Interesting conversation. I went fully digital around 12 years ago and disposed of all my CDs after ripping them. I discovered quad and became curious around two years later and started amassing decoded files for future use, but wasn't able to listen to them until five years ago with the purchase of a £30 Raspberry Pi, an Onkyo receiver and a server on which I store all the files.
Are you saying you can run a Pi into an Onkyo via HDMI and experience multichannel goodness without dropouts or other weirdness? I'm curious because I have two different Onkyo receivers and neither work reliably with ANY model of Pi.
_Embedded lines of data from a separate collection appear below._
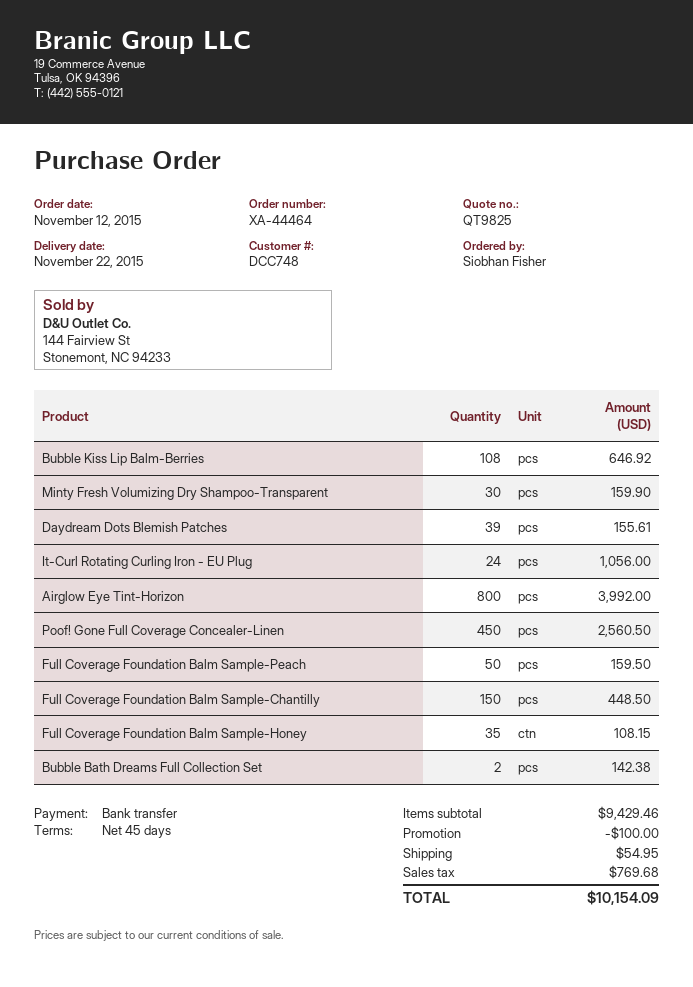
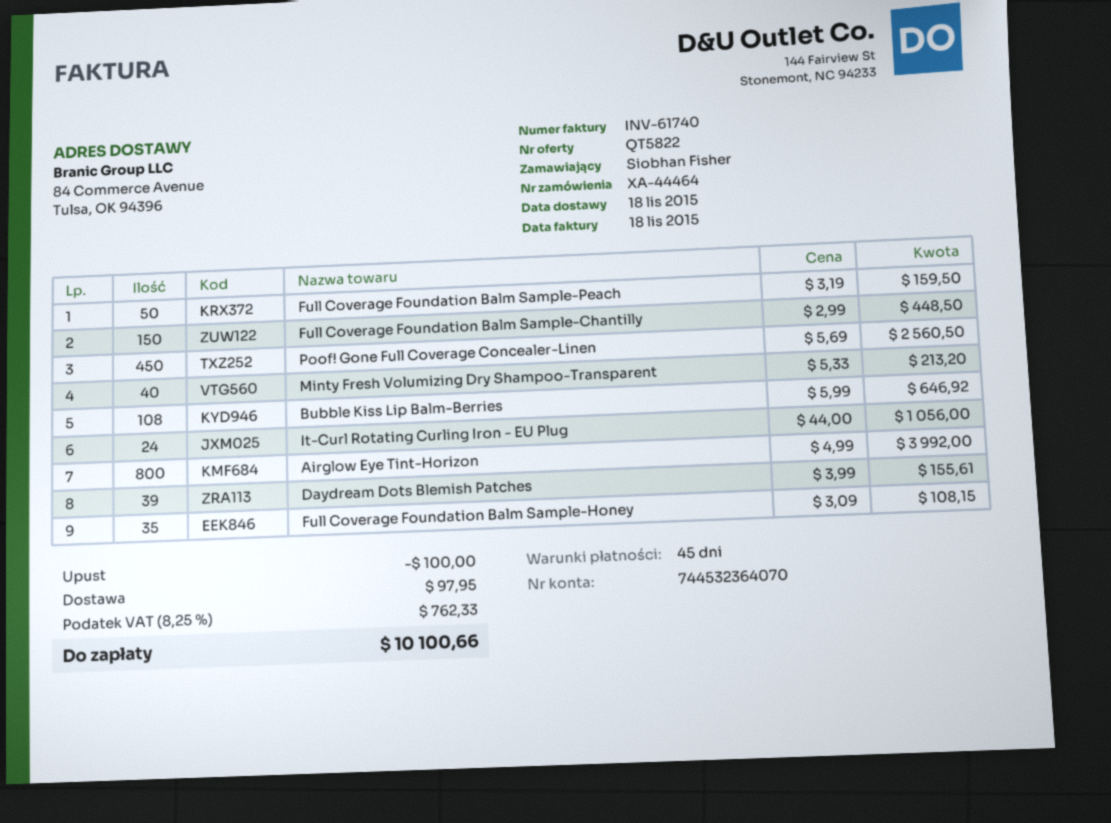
quote number: QT9825 -> QT5822
delivery date: 2015-11-22 -> 2015-11-18
Minty Fresh Volumizing Dry Shampoo-Transparent: 30 for 159.90 -> 40 for 213.20
Bubble Bath Dreams Full Collection Set: 2 for 142.38 -> none
shipping: 54.95 -> 97.95
tax: 769.68 -> 762.33
total: 10154.09 -> 10100.66

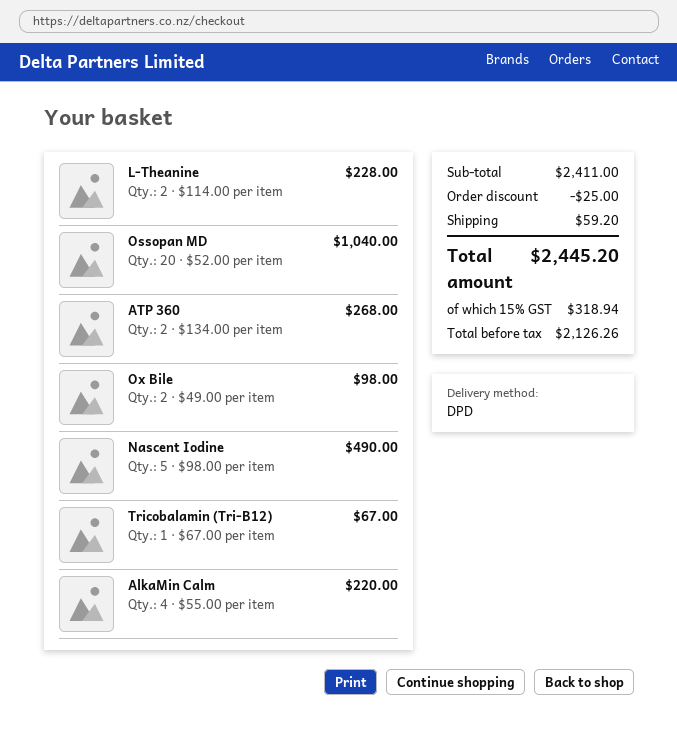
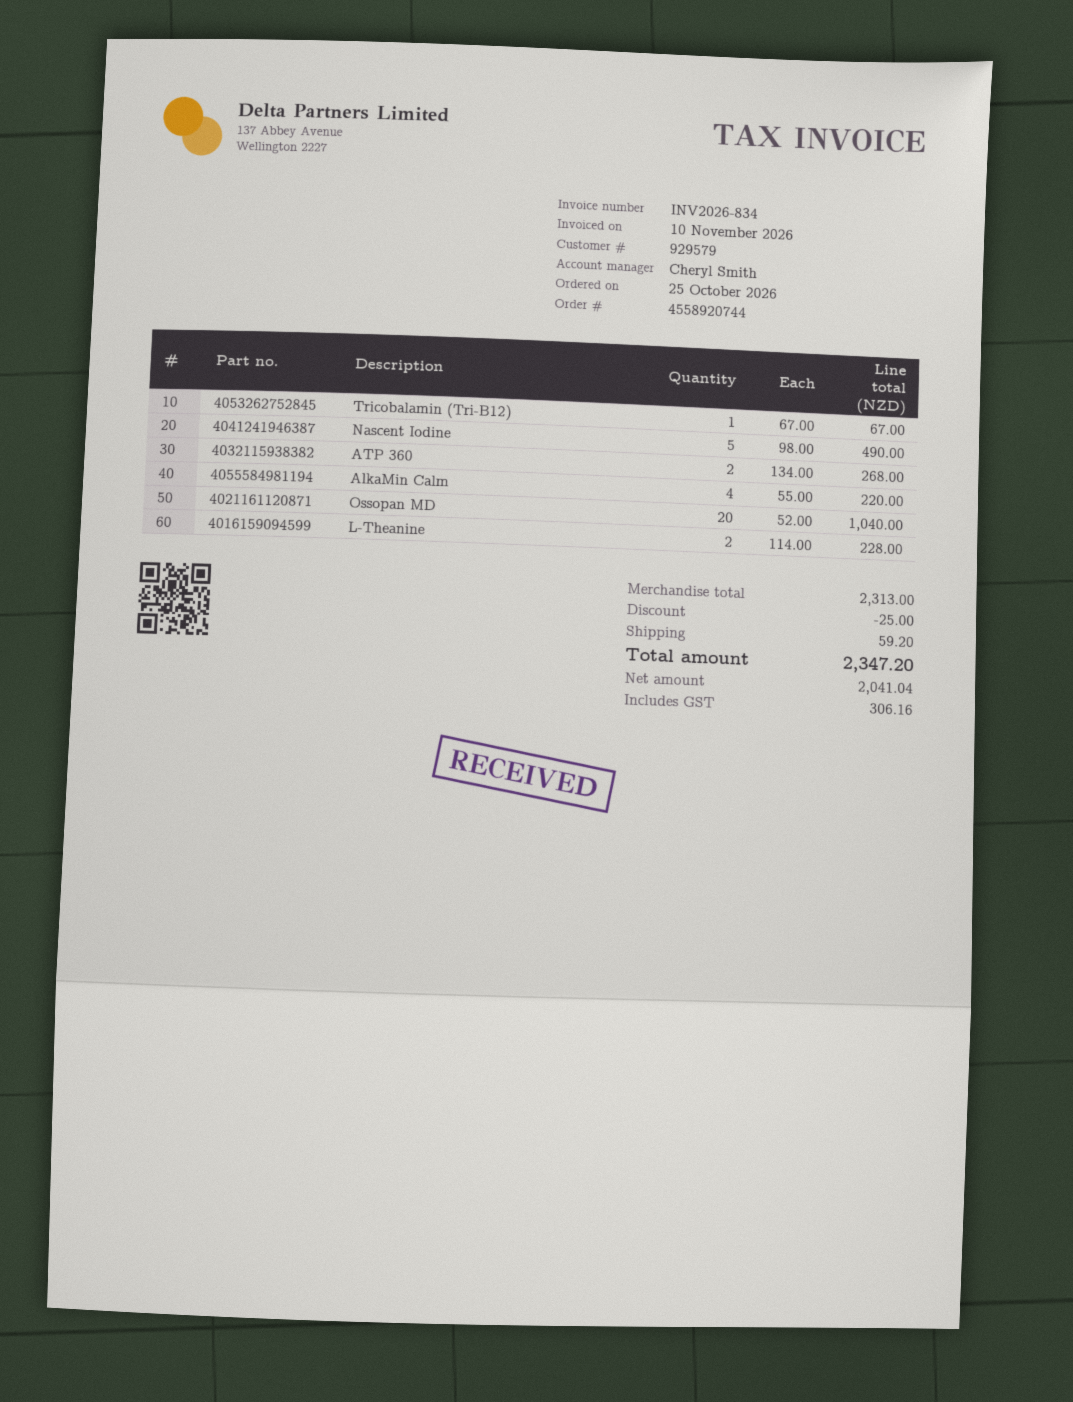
Ox Bile: 2 x 49.00 = 98.00 -> none
subtotal: 2411.00 -> 2313.00
net: 2126.26 -> 2041.04
tax: 318.94 -> 306.16
total: 2445.20 -> 2347.20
Given other HDMI issues with Onkyo, I've just always assumed there's some weird HDMI incompatibility.
I simply cannot fathom why anyone would put themselves through the hassle using a disc for digital music.
I largely agree, but streaming is one of those things I just flat-out didn't really get until I actually tried it. After I'd played around with it for a while, it made sense--in fact, I now consider it an essential part of my
life--but prior to that as an abstract concept it frankly had very little appeal.
The other catch is that it's an enormous commitment for those of us with large collections. Once I decided to go all the way with it, it took me
18 months to get everything done. For me, things can quickly escalate from "This is interesting" to "This is what I want to do all the time now and there is nothing else that matters, go away!" but I can easily understand how normal people with actual lives would look at a project like that and view it as insurmountable.
Also, I think a lot of people tend to be happy to ignore stuff they bought years ago and haven't played in a long time, but having the albums that became obscure magically at my fingertips going forward was a big part of the appeal for me.
Now that I finally have reliable options for playing back streaming video, it would be nice to have all that online as well, but even ignoring the necessary time investment, the storage demands make it completely impractical with current technology.